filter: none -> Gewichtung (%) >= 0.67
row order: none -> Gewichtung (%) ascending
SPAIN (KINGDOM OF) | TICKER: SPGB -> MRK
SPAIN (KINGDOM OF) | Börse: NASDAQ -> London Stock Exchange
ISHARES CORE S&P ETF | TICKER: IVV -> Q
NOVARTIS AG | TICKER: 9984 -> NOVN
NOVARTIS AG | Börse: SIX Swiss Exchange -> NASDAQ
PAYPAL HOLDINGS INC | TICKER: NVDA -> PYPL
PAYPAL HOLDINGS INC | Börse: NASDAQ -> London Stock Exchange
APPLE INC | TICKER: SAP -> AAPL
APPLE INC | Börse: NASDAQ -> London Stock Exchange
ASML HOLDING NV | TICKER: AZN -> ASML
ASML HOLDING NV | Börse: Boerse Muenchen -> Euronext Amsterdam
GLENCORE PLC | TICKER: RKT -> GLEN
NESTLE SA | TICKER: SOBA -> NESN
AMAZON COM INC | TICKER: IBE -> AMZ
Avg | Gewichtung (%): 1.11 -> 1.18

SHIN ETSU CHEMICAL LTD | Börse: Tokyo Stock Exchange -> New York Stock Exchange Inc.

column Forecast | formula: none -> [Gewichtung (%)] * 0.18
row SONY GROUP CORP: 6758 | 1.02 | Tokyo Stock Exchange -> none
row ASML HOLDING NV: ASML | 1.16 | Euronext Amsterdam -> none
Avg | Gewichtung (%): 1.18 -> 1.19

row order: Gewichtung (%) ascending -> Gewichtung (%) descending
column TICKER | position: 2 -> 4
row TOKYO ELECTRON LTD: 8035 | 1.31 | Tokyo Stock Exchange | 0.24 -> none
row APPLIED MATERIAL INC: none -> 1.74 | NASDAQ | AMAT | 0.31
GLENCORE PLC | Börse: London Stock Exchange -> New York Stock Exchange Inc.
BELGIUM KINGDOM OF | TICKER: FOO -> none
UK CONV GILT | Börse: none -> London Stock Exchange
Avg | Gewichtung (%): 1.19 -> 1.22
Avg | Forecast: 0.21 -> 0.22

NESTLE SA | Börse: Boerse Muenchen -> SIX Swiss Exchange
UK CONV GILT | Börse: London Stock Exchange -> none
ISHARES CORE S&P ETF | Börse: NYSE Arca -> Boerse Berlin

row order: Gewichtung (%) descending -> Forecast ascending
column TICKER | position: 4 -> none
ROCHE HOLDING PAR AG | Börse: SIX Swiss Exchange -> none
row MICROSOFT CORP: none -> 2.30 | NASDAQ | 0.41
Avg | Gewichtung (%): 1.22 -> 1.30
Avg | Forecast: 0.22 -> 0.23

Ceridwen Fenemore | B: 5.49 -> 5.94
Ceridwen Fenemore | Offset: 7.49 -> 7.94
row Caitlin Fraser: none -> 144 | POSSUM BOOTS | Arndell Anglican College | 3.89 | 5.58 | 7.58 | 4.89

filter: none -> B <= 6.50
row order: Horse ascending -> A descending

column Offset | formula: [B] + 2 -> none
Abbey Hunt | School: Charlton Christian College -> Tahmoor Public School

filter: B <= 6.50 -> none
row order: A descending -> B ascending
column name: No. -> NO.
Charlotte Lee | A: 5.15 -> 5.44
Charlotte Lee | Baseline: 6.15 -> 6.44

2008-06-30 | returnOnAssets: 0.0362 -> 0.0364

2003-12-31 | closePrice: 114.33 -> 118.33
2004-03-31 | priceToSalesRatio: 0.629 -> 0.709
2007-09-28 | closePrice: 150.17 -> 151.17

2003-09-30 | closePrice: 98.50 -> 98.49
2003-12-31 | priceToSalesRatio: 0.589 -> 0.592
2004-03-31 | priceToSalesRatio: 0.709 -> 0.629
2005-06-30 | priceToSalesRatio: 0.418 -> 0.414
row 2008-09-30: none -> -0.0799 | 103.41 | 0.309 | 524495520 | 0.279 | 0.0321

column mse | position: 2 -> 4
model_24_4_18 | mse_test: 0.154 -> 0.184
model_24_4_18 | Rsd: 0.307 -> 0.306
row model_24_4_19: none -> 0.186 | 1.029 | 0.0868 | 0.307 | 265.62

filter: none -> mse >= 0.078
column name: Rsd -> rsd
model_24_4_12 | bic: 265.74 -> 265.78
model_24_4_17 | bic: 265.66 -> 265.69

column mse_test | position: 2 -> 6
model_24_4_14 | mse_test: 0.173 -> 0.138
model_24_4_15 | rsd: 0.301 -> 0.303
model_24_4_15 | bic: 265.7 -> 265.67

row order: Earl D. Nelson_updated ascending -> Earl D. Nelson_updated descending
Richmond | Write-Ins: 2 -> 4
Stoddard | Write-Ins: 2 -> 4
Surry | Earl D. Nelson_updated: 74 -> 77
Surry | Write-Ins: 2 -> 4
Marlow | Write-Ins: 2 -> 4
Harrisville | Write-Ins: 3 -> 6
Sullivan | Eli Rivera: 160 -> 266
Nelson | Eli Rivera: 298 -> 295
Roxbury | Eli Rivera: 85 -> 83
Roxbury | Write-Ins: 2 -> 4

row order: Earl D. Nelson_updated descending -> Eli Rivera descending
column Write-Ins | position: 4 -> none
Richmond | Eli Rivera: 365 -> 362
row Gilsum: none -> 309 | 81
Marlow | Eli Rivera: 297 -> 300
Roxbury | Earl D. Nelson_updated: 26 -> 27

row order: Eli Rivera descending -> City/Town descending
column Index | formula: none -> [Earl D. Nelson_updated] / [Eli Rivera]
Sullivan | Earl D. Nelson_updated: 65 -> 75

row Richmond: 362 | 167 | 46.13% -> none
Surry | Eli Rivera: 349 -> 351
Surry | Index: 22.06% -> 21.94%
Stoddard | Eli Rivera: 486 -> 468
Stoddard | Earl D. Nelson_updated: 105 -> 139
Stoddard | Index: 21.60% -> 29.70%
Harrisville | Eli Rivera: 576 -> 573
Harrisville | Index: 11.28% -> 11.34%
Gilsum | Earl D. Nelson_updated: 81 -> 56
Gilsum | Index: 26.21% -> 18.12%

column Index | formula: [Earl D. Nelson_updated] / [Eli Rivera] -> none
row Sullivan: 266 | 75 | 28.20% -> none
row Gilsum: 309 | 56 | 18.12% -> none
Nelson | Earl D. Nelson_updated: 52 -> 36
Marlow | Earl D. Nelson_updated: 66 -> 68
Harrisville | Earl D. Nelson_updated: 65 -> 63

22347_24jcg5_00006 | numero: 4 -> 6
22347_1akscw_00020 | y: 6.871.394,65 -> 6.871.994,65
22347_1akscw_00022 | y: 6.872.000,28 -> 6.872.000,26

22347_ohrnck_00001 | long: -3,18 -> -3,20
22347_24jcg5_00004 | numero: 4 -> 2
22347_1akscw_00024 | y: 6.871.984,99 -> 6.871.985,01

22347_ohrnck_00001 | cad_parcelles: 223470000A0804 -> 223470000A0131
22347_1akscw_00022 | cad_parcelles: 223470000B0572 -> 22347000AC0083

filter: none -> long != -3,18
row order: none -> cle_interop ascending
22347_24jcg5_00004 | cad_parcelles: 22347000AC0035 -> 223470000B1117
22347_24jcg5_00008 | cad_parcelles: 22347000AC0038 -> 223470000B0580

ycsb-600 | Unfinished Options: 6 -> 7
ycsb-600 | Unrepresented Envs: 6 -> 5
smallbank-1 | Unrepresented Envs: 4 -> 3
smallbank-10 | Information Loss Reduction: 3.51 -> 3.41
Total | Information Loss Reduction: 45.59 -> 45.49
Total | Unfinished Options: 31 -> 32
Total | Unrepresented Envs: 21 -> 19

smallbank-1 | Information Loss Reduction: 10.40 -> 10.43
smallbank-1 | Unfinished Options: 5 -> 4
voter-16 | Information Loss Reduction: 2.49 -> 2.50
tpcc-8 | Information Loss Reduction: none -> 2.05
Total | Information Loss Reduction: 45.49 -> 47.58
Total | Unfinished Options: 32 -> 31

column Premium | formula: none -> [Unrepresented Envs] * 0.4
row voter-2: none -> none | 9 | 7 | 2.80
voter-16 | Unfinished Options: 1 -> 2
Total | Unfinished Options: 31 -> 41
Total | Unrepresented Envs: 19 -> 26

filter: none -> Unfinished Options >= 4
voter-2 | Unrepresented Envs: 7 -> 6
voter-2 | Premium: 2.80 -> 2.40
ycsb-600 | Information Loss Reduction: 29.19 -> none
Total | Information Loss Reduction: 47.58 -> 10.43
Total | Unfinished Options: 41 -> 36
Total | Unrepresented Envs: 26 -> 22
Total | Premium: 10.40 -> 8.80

■ **WHAT YOU ARE ASKED TO DO**
Once the line containing "row order: A descending -> B ascending" has been set down, nothing more is wanted; set down each line of the listing above up to it exactly, starting with the first.

■ **OUTPUT OF THE TASK**
filter: none -> Gewichtung (%) >= 0.67
row order: none -> Gewichtung (%) ascending
SPAIN (KINGDOM OF) | TICKER: SPGB -> MRK
SPAIN (KINGDOM OF) | Börse: NASDAQ -> London Stock Exchange
ISHARES CORE S&P ETF | TICKER: IVV -> Q
NOVARTIS AG | TICKER: 9984 -> NOVN
NOVARTIS AG | Börse: SIX Swiss Exchange -> NASDAQ
PAYPAL HOLDINGS INC | TICKER: NVDA -> PYPL
PAYPAL HOLDINGS INC | Börse: NASDAQ -> London Stock Exchange
APPLE INC | TICKER: SAP -> AAPL
APPLE INC | Börse: NASDAQ -> London Stock Exchange
ASML HOLDING NV | TICKER: AZN -> ASML
ASML HOLDING NV | Börse: Boerse Muenchen -> Euronext Amsterdam
GLENCORE PLC | TICKER: RKT -> GLEN
NESTLE SA | TICKER: SOBA -> NESN
AMAZON COM INC | TICKER: IBE -> AMZ
Avg | Gewichtung (%): 1.11 -> 1.18

SHIN ETSU CHEMICAL LTD | Börse: Tokyo Stock Exchange -> New York Stock Exchange Inc.

column Forecast | formula: none -> [Gewichtung (%)] * 0.18
row SONY GROUP CORP: 6758 | 1.02 | Tokyo Stock Exchange -> none
row ASML HOLDING NV: ASML | 1.16 | Euronext Amsterdam -> none
Avg | Gewichtung (%): 1.18 -> 1.19

row order: Gewichtung (%) ascending -> Gewichtung (%) descending
column TICKER | position: 2 -> 4
row TOKYO ELECTRON LTD: 8035 | 1.31 | Tokyo Stock Exchange | 0.24 -> none
row APPLIED MATERIAL INC: none -> 1.74 | NASDAQ | AMAT | 0.31
GLENCORE PLC | Börse: London Stock Exchange -> New York Stock Exchange Inc.
BELGIUM KINGDOM OF | TICKER: FOO -> none
UK CONV GILT | Börse: none -> London Stock Exchange
Avg | Gewichtung (%): 1.19 -> 1.22
Avg | Forecast: 0.21 -> 0.22

NESTLE SA | Börse: Boerse Muenchen -> SIX Swiss Exchange
UK CONV GILT | Börse: London Stock Exchange -> none
ISHARES CORE S&P ETF | Börse: NYSE Arca -> Boerse Berlin

row order: Gewichtung (%) descending -> Forecast ascending
column TICKER | position: 4 -> none
ROCHE HOLDING PAR AG | Börse: SIX Swiss Exchange -> none
row MICROSOFT CORP: none -> 2.30 | NASDAQ | 0.41
Avg | Gewichtung (%): 1.22 -> 1.30
Avg | Forecast: 0.22 -> 0.23

Ceridwen Fenemore | B: 5.49 -> 5.94
Ceridwen Fenemore | Offset: 7.49 -> 7.94
row Caitlin Fraser: none -> 144 | POSSUM BOOTS | Arndell Anglican College | 3.89 | 5.58 | 7.58 | 4.89

filter: none -> B <= 6.50
row order: Horse ascending -> A descending

column Offset | formula: [B] + 2 -> none
Abbey Hunt | School: Charlton Christian College -> Tahmoor Public School

filter: B <= 6.50 -> none
row order: A descending -> B ascending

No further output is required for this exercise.